Montag, 2. März 2020

Geplaudert mit Daniel Raas - Das Interview aus dem März/April - Veranstaltungskalender

… Daniel Raas (55). Seit bald 24 Jahren ist Daniel Raas Leiter der Sportanlage Grendelmatte und seit sieben Jahren Leiter des Naturbad Riehen. In seiner Freizeit ist der Riehener «Sportplatzchef» aktiv in der Milizfeuerwehr tätig und Mitglied der Heilsarmee in Basel. Daniel Raas ist verheiratet und hat drei erwachsene Kinder.
 
Seit fast einem Vierteljahrhundert leiten Sie die Geschicke der Sportanlage Grendelmatte. Gibt es Highlights aus diesen
Jahren, die Ihnen besonders geblieben sind?
Zum einen waren das sicher die «Schwingertage», die ich mit meinem Team und dem Turnverein Riehen organisiert habe. Aber auch die Sanierungen der Rasenfelder B-Feld und Bändli, der Neubau des Kunstrasens und die Sanierung der Leichtathletikanlage samt Beleuchtung waren wichtige Marker für die Grendelmatte.
 
Was sind für Sie die grössten Herausforderungen in der täglichen Arbeit?
Die Wünsche und Ansprüche der Benutzer*innen mit unseren unter einen Hut zu bringen, ist nicht immer einfach und erfordert ein gewisses Geschick und Verhandlungsgefühl. Unser Job ist es, jederzeit eine funktional einwandfreie Sportanlage zur Verfügung zu stellen.
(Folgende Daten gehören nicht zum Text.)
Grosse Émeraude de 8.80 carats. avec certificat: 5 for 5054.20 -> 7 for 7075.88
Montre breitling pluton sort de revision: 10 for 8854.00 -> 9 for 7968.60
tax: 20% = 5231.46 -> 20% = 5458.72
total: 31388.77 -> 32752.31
Die Vernetzung der verschiedenen Sportvereine und die Unterstützung von deren Anlässen ist ausserdem eine Aufgabe, der wir uns sehr gern annehmen.
 
Wieviel Personal braucht es, um diese Arbeiten zu erledigen?
Für den Unterhalt der Sportanlage sind drei Personen festangestellt. Darüber hinaus bilden wir Lehrlinge «Fachmann Betriebsunterhalt» aus und beschäftigen Menschen aus dem Arbeitsintegrationsprogramm. Die Sportanlage ist mit ihren vier Rasenfeldern, einem Kunstrasen, dem Kombiplatz und einer400 m-Leichtathletikanlage eine relativ unterhaltsintensive Anlage.
 
Vor kurzem wurde ein Kredit für die Sanierung des Hauptfeldes gesprochen. Warum war dies nötig?
Es sieht optisch zwar noch recht schön aus und Fussball kann darauf gespielt werden, aber nach 35 Jahren ist diese Sanierung nötig, um weiterhin einen auf hohem Niveau bespielbaren Rasen zu haben. Die Drainagen werden verbessert, damit das Regenwasser schnell abläuft, die Bewässerungsanlage wird angepasst und die Rasendecke erneuert. Die Arbeiten werden im Herbst 2020 ausgeführt.
 
Zuvor steht nun aber der Saisonbeginn vor der Türe. Worauf freuen Sie sich am meisten?
Ich freue mich auf den Kontakt zu den Sportler*innen und der Trainerriege, und natürlich auf die Anlässe, die dieses Jahr «über den Rasen» gehen: Vom Saisonbeginn beim Fussball über Anlässe des Turnvereins und den Sporttagen der Riehener Schulen bis hin zu «spezielleren» Events wie einem Kub-Turnier,einem Cricketanlass und dem Open-Air «No biz chille».
 
Sie sind auch in der Freizeit oft auf der Anlage anzutreffen, «ist» Dani Raas die Grendelmatte?
Dani Raas «ist» nicht die Grendelmatte, aber sicher stark mit ihr verbunden, denn er macht seinen Job gerne und mit Freude. Die Abgrenzung fällt manchmal schon etwas schwer, wenn man so nahe wohnt und alles mitbekommt. Ferien zu Hause sind drum auch nicht so mein Ding. Dank meinem guten Team fällt das Abschalten aber immer leichter und man wird ja auch älter und weiser …
 
Und wenn Sie mal nicht auf der Anlage sind, dann sind Sie …?
Ich bin seit 29 Jahren aktiv und mit viel Herzblut bei der Feuerwehr und spiele Tuba in der Heilsarmeemusik in Basel. Seit einigen Jahren betreibe ich zudem regelmässig Laufsport, um mich fit zu halten.

 

 

In der Reihe «Geplaudert mit ...» spricht das Kulturbüro mit Personen, die hinter den Kulissen der Riehener Kultur- und Freizeitangebote wirken.

 

 

Wir wünschen Ihnen inspirierende Kulturerlebnisse in Riehen.